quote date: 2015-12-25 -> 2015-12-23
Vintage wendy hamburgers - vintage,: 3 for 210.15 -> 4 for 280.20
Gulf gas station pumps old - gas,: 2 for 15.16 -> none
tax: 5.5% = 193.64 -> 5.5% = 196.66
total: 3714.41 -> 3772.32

• Work order: The required output is each line from the one with "Gulf gas station" through the end of the material above, repeated exactly with both ends included.

• Solution to this exercise:
Gulf gas station pumps old - gas,: 2 for 15.16 -> none
tax: 5.5% = 193.64 -> 5.5% = 196.66
total: 3714.41 -> 3772.32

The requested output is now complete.